Copy nothing from the entries below except the lines from the one containing "besoin en animation/communication/concertation/négociation." through the one containing "poser les bases", and copy those exactly.

[Data records]
= Beginning of Section =

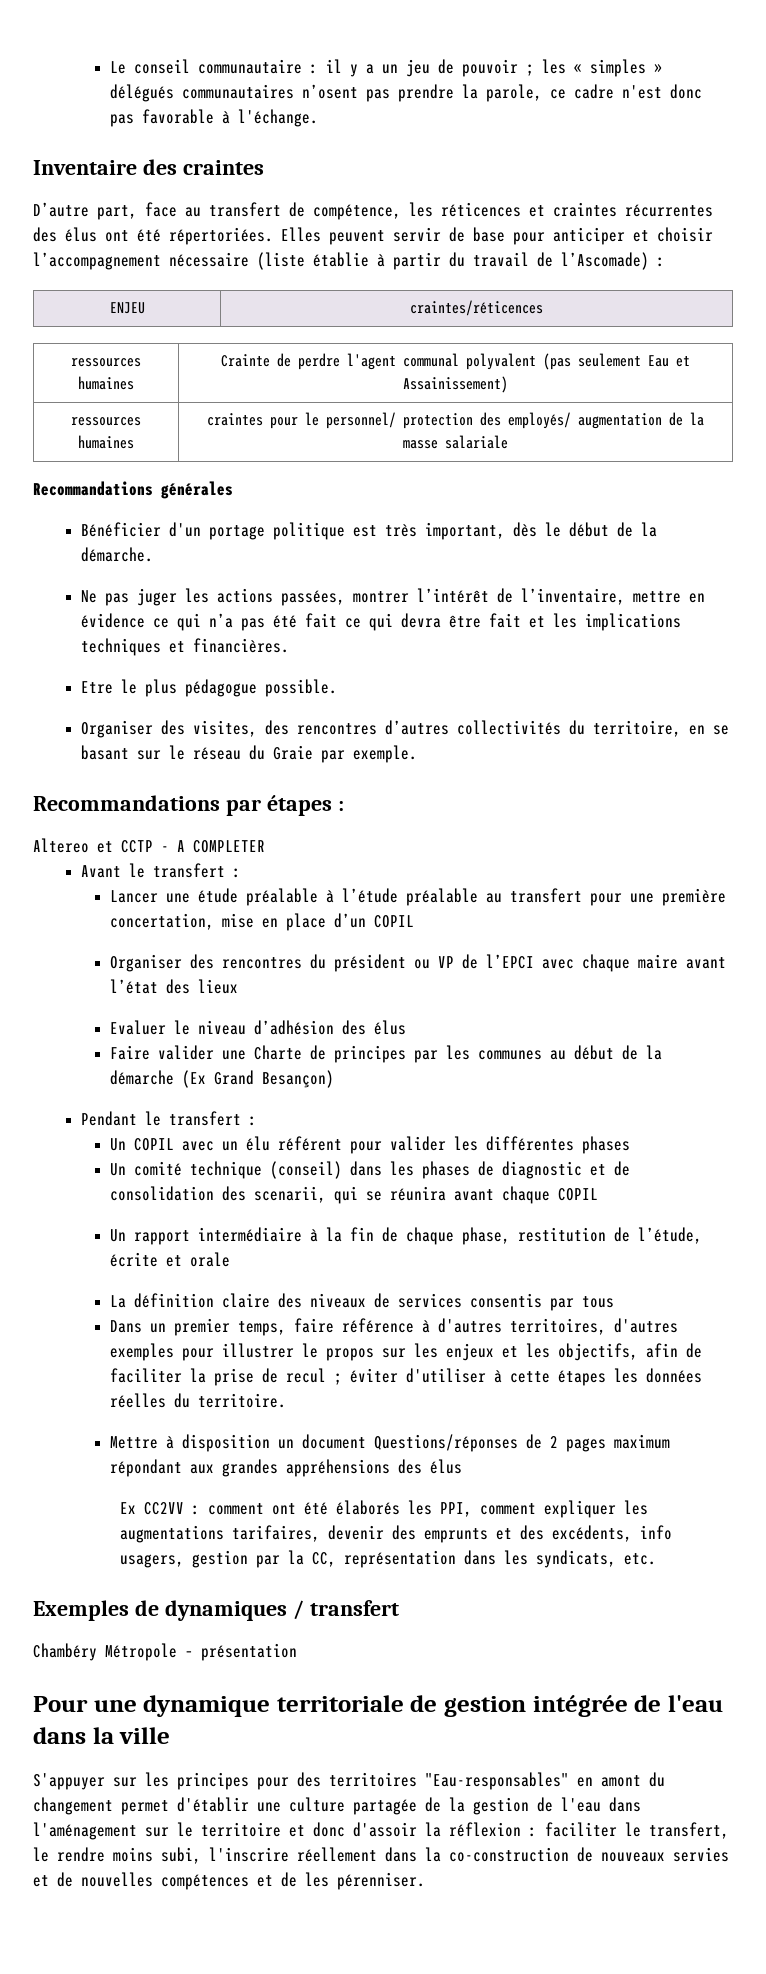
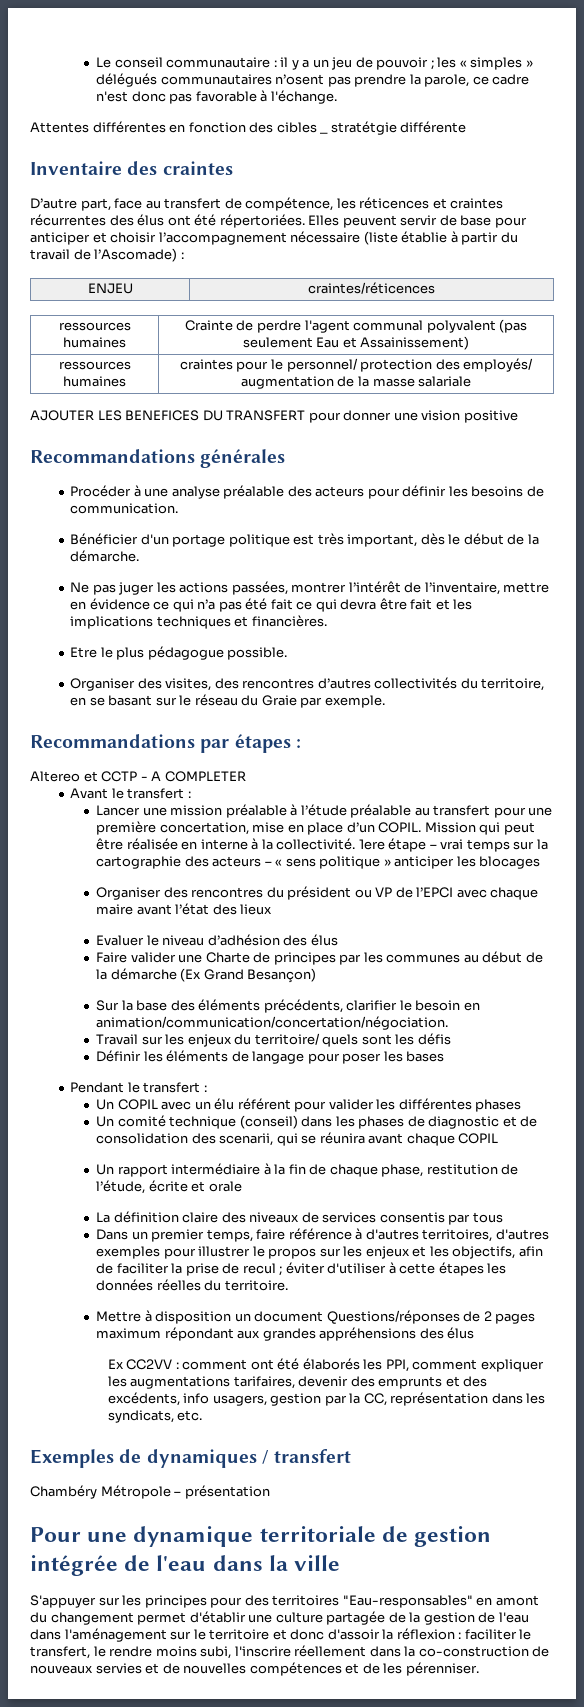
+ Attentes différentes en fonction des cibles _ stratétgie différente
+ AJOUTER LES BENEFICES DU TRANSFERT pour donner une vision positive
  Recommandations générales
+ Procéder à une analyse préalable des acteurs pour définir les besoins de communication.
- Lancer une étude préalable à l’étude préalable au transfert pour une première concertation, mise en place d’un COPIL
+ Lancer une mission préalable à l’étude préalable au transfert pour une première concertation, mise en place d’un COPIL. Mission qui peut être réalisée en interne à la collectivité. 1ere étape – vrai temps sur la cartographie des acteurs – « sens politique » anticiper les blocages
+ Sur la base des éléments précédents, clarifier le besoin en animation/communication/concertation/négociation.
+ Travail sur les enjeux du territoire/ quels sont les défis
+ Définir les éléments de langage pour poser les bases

= End of Section =
= Beginning of Section =

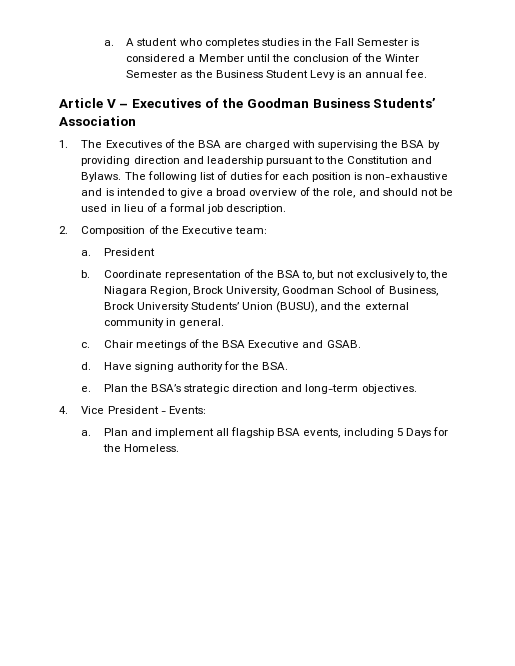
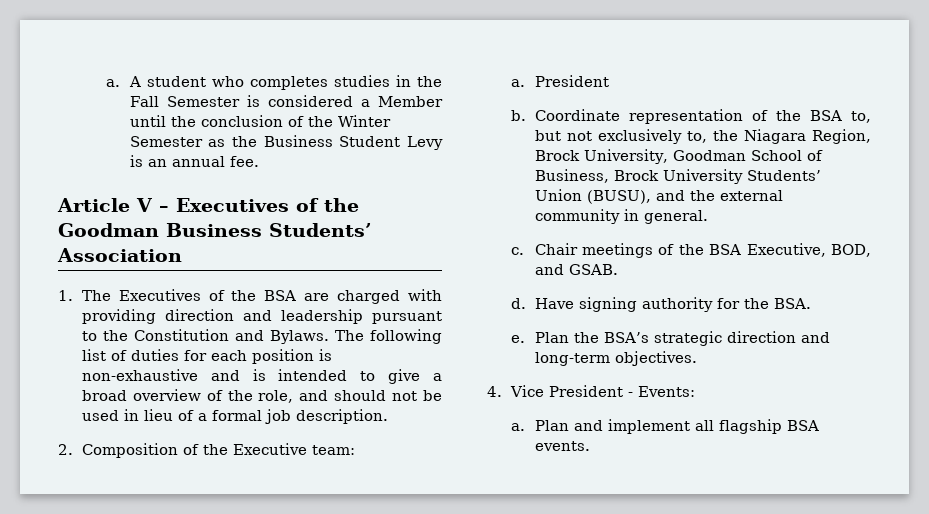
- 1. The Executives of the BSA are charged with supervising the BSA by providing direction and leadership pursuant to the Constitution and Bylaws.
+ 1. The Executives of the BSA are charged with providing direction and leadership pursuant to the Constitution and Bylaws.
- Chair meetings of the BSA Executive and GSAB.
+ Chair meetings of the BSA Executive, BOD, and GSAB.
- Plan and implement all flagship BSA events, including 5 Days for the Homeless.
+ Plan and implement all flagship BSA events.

= End of Section =
= Beginning of Section =

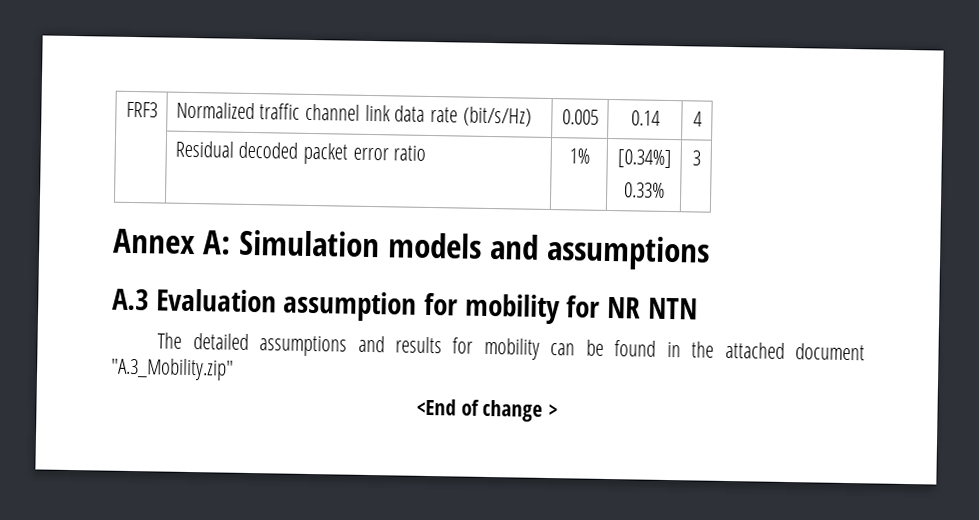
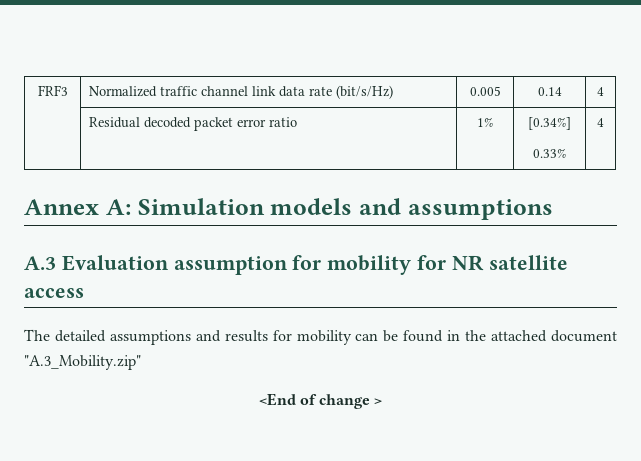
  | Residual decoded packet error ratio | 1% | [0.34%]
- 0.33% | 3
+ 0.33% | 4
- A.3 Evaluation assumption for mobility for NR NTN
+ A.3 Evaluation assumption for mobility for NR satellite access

= End of Section =

**Written answer**
+ Sur la base des éléments précédents, clarifier le besoin en animation/communication/concertation/négociation.
+ Travail sur les enjeux du territoire/ quels sont les défis
+ Définir les éléments de langage pour poser les bases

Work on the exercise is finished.